User-generated content (UGC) has emerged as the new ‘must have’ marketing strategy used by leading brands to boost audience engagement in their omnichannel customer experiences.
UGC campaigns is an excellent way to collect creative material for marketing purposes, get photos of your products on the social Web, and drive sales and brand engagement. Shoppers make a brand’s content more personal and relevant. When skillfully integrated into overall marketing strategy, UGC helps brands grow their following and increase sales – conversion rates on product pages that include customer photos can increase up to 30 percent. According to the Content Marketing Institute, 86% of businesses now use content marketing, and 78% of B2C companies incorporated UGC in 2016.
A few of the many reasons why UGC is a vital element of content marketing plans this year:
1.UGC Drives Purchases
2.UGC Creates Brands Engagement
3.UGC Creates Brand’s Exposure
So how can companies leverage the power of content contributed by their audiences to promote their own brand online?

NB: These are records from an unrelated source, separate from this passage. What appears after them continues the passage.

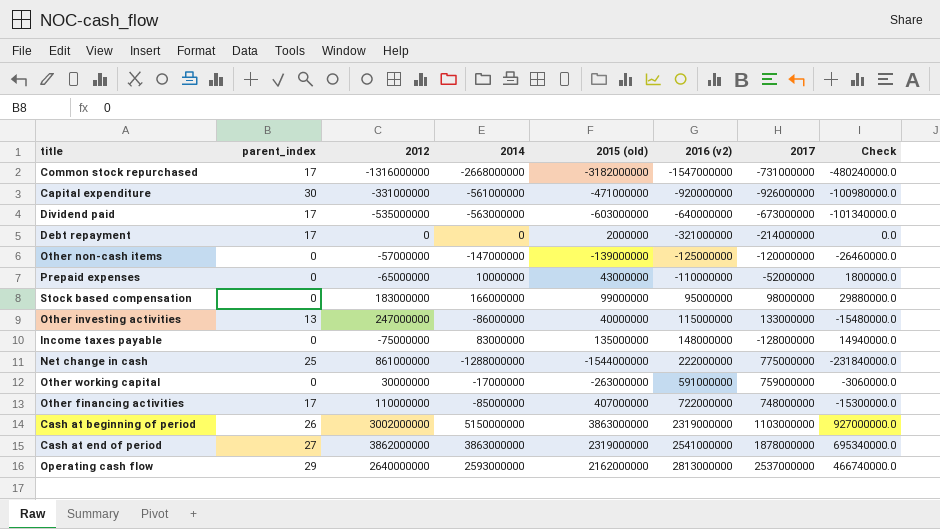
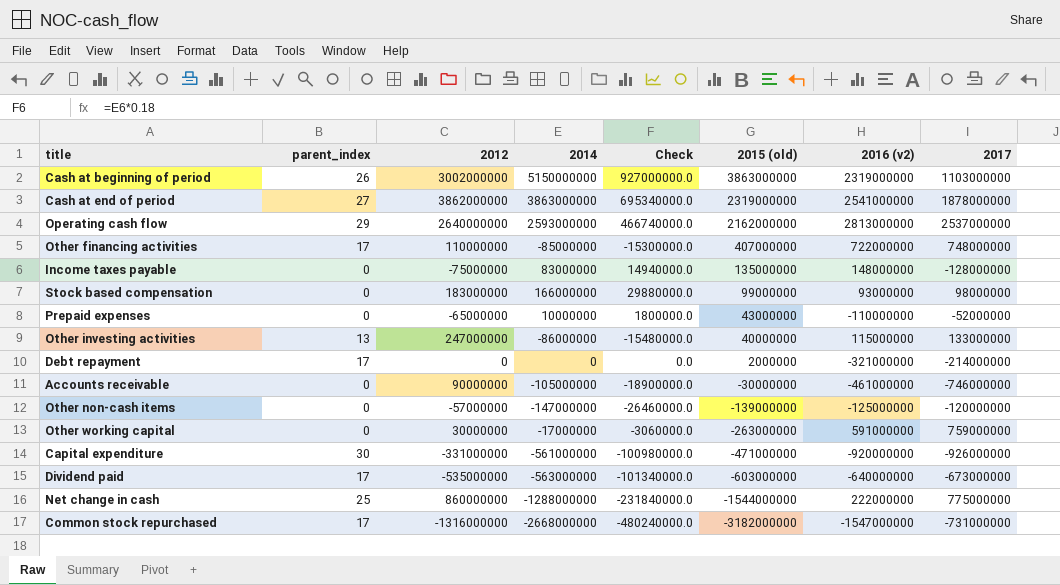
row order: 2016 (v2) ascending -> 2015 (old) descending
column Check | position: 8 -> 5
Stock based compensation | 2016 (v2): 95000000 -> 93000000
row Accounts receivable: none -> 0 | 90000000 | -105000000 | -18900000.0 | -30000000 | -461000000 | -746000000
Net change in cash | 2012: 861000000 -> 860000000

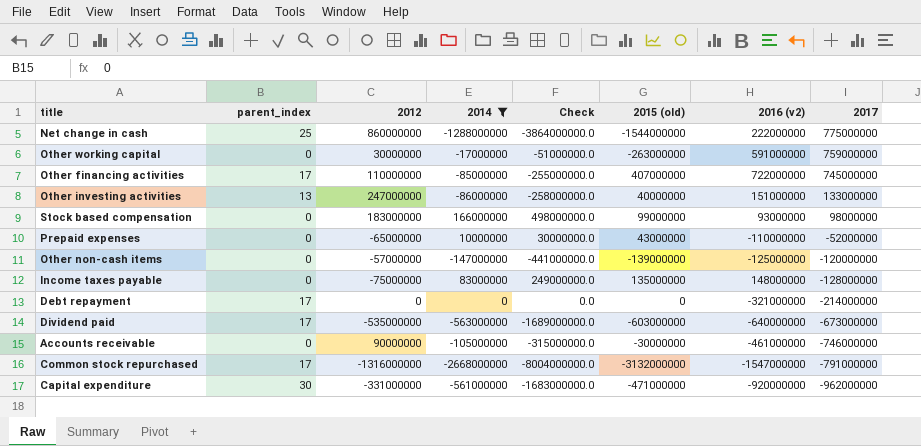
filter: none -> 2014 <= 166000000
row order: 2015 (old) descending -> 2017 descending
column Check | formula: [2014] * 0.18 -> [2014] * 3
Other financing activities | 2017: 748000000 -> 745000000
Other investing activities | 2016 (v2): 115000000 -> 151000000
Debt repayment | 2015 (old): 2000000 -> 0
Common stock repurchased | 2015 (old): -3182000000 -> -3132000000
Common stock repurchased | 2017: -731000000 -> -791000000
Capital expenditure | 2017: -926000000 -> -962000000

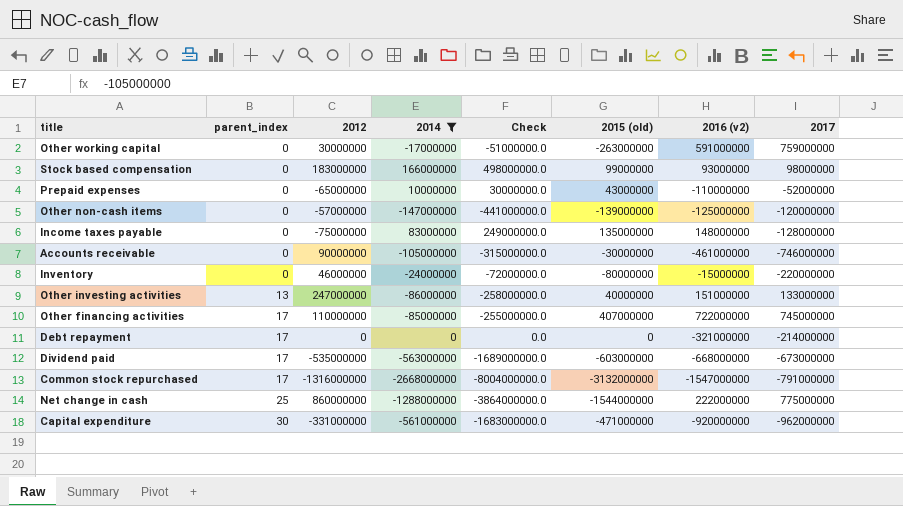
row order: 2017 descending -> parent_index ascending
row Inventory: none -> 0 | 46000000 | -24000000 | -72000000.0 | -80000000 | -15000000 | -220000000
Dividend paid | 2016 (v2): -640000000 -> -668000000

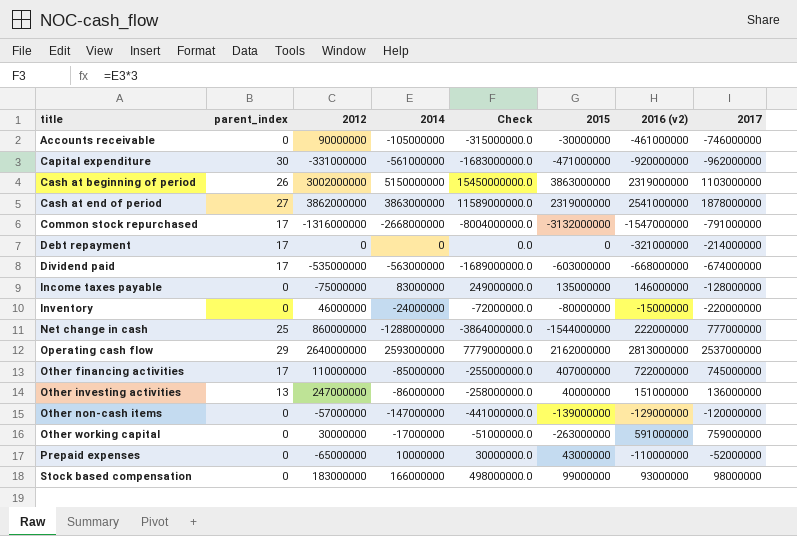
filter: 2014 <= 166000000 -> none
row order: parent_index ascending -> title ascending
column name: 2015 (old) -> 2015
Dividend paid | 2017: -673000000 -> -674000000
Income taxes payable | 2016 (v2): 148000000 -> 146000000
Net change in cash | 2017: 775000000 -> 777000000
Other investing activities | 2017: 133000000 -> 136000000
Other non-cash items | 2016 (v2): -125000000 -> -129000000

The following examples demonstrate that not only fashion brands can successfully tap into user-generated content.
Here are 7 brands that have successfully utilized user generated content by encouraging customers participation, displaying social media on their websites and hosting various contests.
Last year Belkin created one of the most customizable iPhone cases in a partnership with Lego that had Lego studs on the back of the case. Belkin asked their customers to show off their creativity and how each one personalized their case by tagging their Instagram photos with #LEGOxBelkin. The integration of user-generated content onto a product page as a way to help sell a product is a brilliant idea. From marketing perspective It allowed Belkin to let its customers do the selling for them, showing potential customers how cool the case could be in a very authentic and organic manner. Marketing Week
Their #DermaBlendPro campaign encouraged customers to share their make-up inspired transformations. Thousands submitted photos and videos, and the submissions quickly became a key component of L’Oreal’s brand story. The campaign drove trust and advocacy, and helped to achieve specific KPIs around email acquisition, social followers and web traffic.
National Geographic is an organization renowned for their stunning images, so the stakes were high when they turned to their social media community for content. Their recent “Wanderlust” contest, however, proved that user-generated travel content is a goldmine for brands. Asking users to “capture glimpses of the “unforgettable people, places, and experiences” that have impacted their lives from their travels around the world” and then share these images on Instagram with the hashtag #WanderlustContest, National Geographic tapped into a huge database of travel photography and video content that their community was more than happy to share. Econsultancy
Luxury car company Infiniti took the user-generated content contest to the next level with their “New Heights” contest to promote their Q30 model. Participants were asked to download the Infiniti Q30 Augmented Reality app and print out the Q30 app maker. Then, they were asked to capture a photo of the 3D Q30 in creative situations, and upload their images to Instagram, Twitter, or Facebook, with the hashtag #Q30Challenges. While definitely requiring more effort from participants than other contests, the prize included an all-inclusive trip to Budapest for two lucky winners. Marketing Land
Lay’s “Do Us A Flavor” campaign invited customers to invent their own flavors and then allowed fans to vote on their favorites.
Lay’s offered an extremely incentivizing prize of one million dollars for the winning flavor idea. Not surprisingly, there was a massive amount of participation (3.8 million submissions, to be exact).Lay’s even took the customer involvement a step further by having customers vote on Facebook and Twitter for the winner after it had been narrowed down to three options.
Mint, a personal budgeting app has mastered the art of the user-generated content pull. Recently launching the “My Mint Moment” contest, the company asked the Instagram community to share photos of moments where their “life and finances align to make your dreams turn into your #MyMintMoment”. For a prize of $1,000, participants were asked to stop and celebrate these moments “whether paying off a loan or saving for a trip.” Marketing Week.
While it may be difficult to conceptualize what a budgeting company might use as images for an Instagram account, this contest proved that Mint understands some key principles of content marketing. With their Instagram presence and this campaign, they are highlighting the way Mint fits into and enhances the customer’s lifestyle. They aren’t posting images of money or their app’s interface, but rather appealing to the customer’s emotions. With photos of weddings, new homes, and university grads among those being tagged with the #MyMintMoment hashtag, the brand is generating authentic and meaningful content from its audience. AdWeek
Video content has exploded on social in 2015, and Costa Coffee were ready to take full advantage to celebrate the launch of their new Ice Coffee shake this summer by asking consumers to upload a video to Instagram demonstrating their shake. All the best entries with the hashtag #ShakeUpSummer were then curated and featured on an engaging social hub. Plus, to incentivize participation, there was the chance to win a summer essentials bundle including an iPad Air 2, a £250 designer sunglasses voucher, Beats by Dre headphones and much, much more. Costa also launched a phase two of the campaign, with #ComeOutAndPlay.